On the seat behind us, oblivious to
the van's struggles, Susan's ten-year-old daughter Lucy
was whistling and brushing cherry-red nail polish onto
her toes. She'd been caught shoplifting a Playgirl
two days before, and she was still exultant
and high on the fumes. Neighbors said she had problems
because she was adopted and had never recovered when Susan
threw her adoptive father out. Whatever her excuses might
be, I'd never liked her—she seemed to go from a
sticky-faced brat to a budding delinquent in a single,
alarming flash. But all she ever talked about was her
cousin (and my girlfriend) Trish, and if Trish was going
to the beach, there was no way Lucy was going to be left
behind. So I sat up front, held onto the dashboard and
tried to ignore her whistling.
After the van stalled out at a few intersections,
Dick got onto the Interstate so he could keep the engine
revving high. He'd forgotten about the toll booth.
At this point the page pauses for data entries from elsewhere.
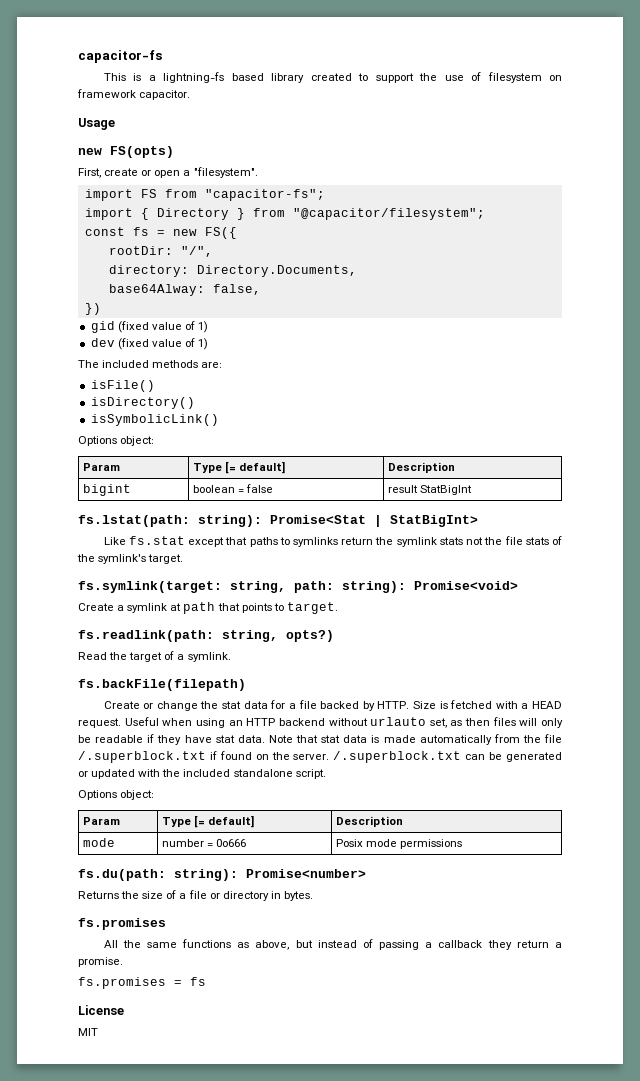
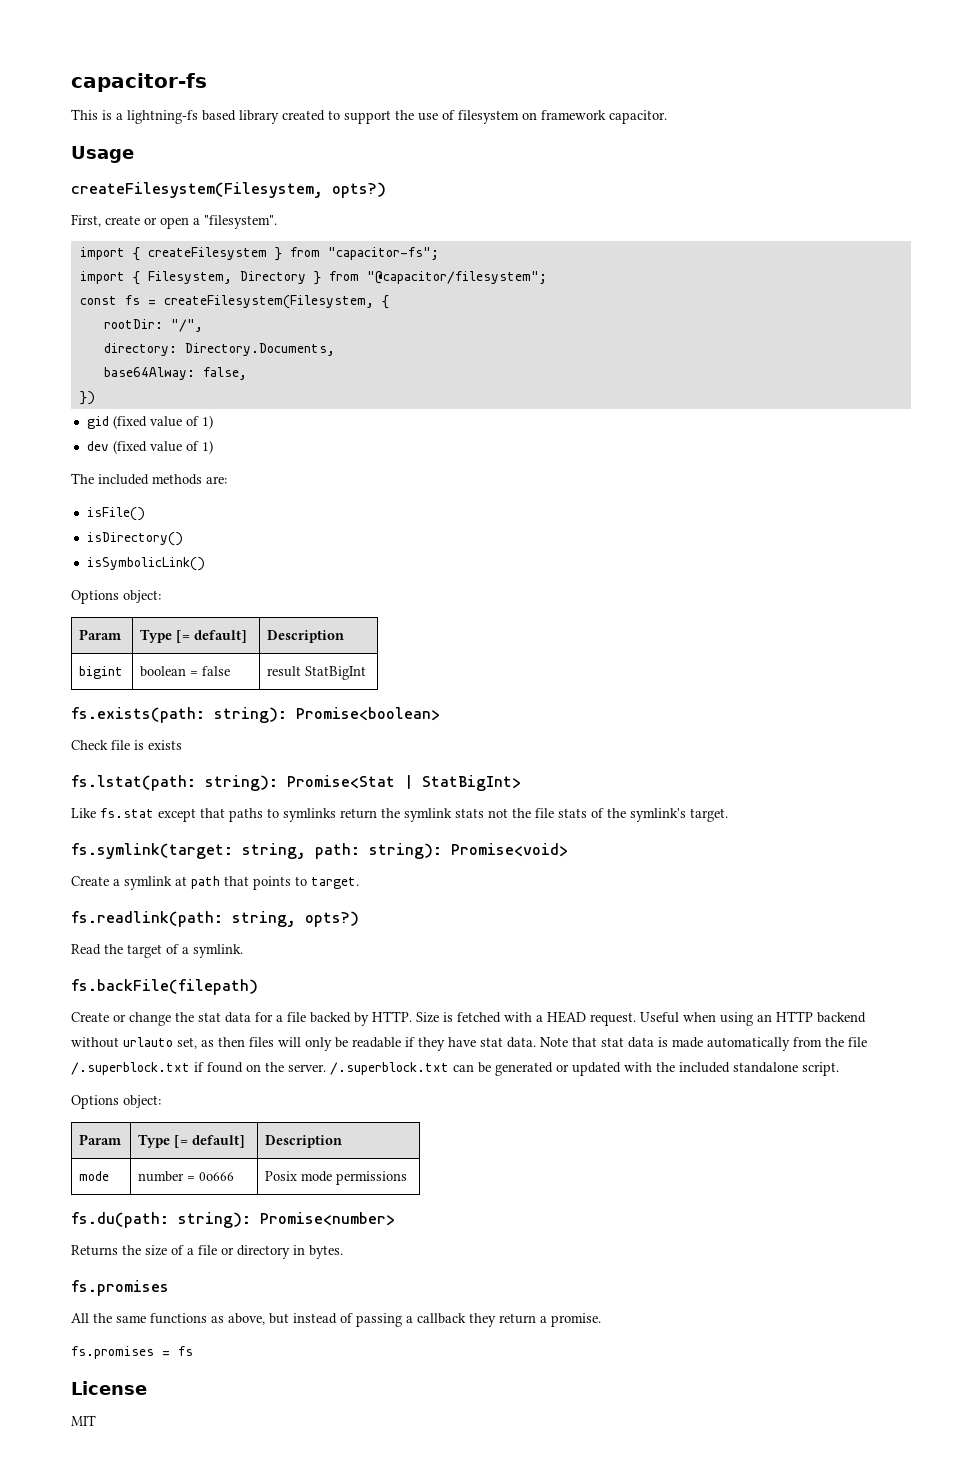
- new FS(opts)
+ createFilesystem(Filesystem, opts?)
- import FS from "capacitor-fs";
+ import { createFilesystem } from "capacitor-fs";
- import { Directory } from "@capacitor/filesystem";
+ import { Filesystem, Directory } from "@capacitor/filesystem";
- const fs = new FS({
+ const fs = createFilesystem(Filesystem, {
+ fs.exists(path: string): Promise<boolean>
+ Check file is exists

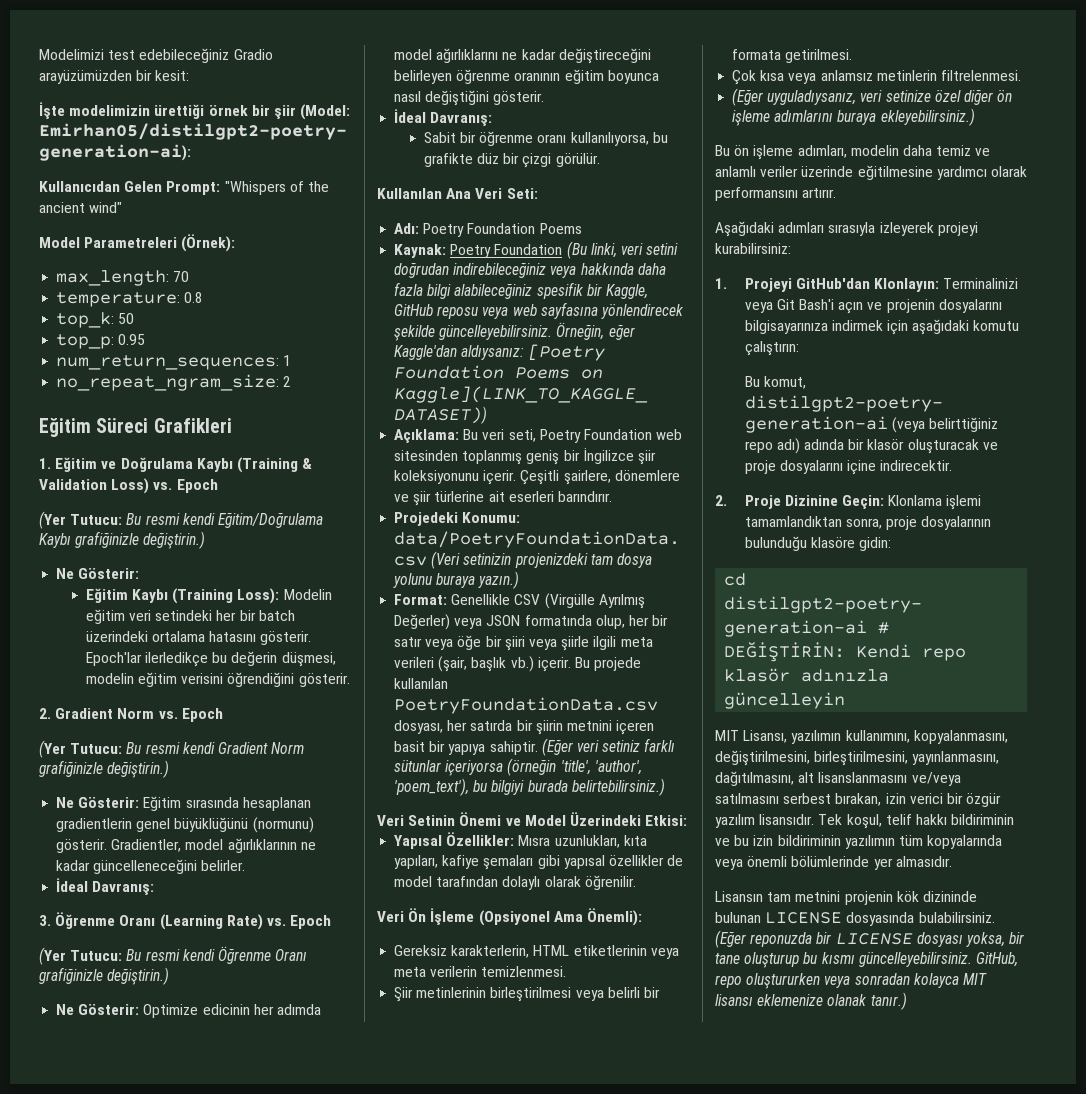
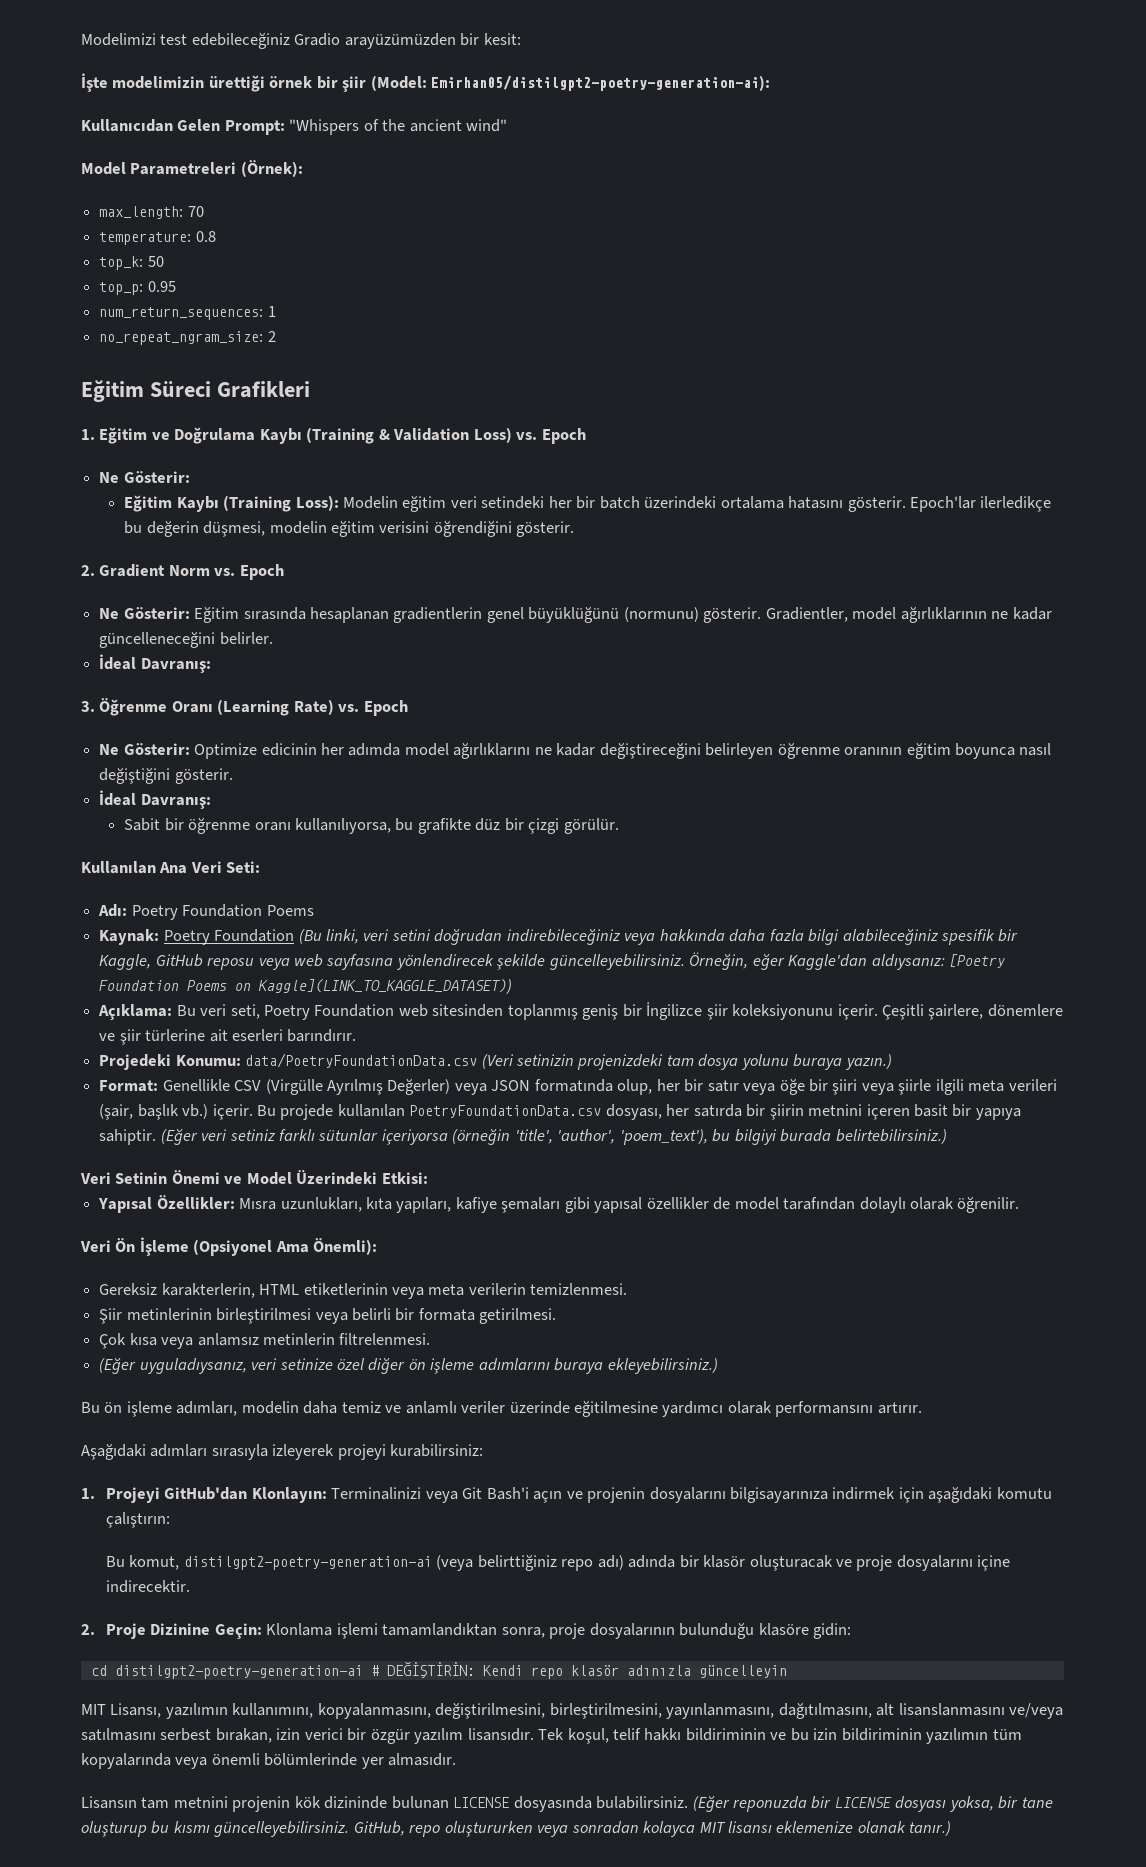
- (Yer Tutucu: Bu resmi kendi Eğitim/Doğrulama Kaybı grafiğinizle değiştirin.)
- (Yer Tutucu: Bu resmi kendi Gradient Norm grafiğinizle değiştirin.)
- (Yer Tutucu: Bu resmi kendi Öğrenme Oranı grafiğinizle değiştirin.)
When
we stopped to give the toll collector a quarter, the van
died. Dick kept pumping the gas pedal and cranking the
engine, but it wouldn't turn over. Then the woman in the
toll booth leaned into the van and told us we'd have to
push it to the side. The engine started.
The first exit after the toll booth
was the one we needed for Trish's house. Dick drove down
the emergency lane to reach it. Once we were off the highway,
he kept the engine revving high in neutral at the red
lights. At one light, he didn't race the engine fast enough.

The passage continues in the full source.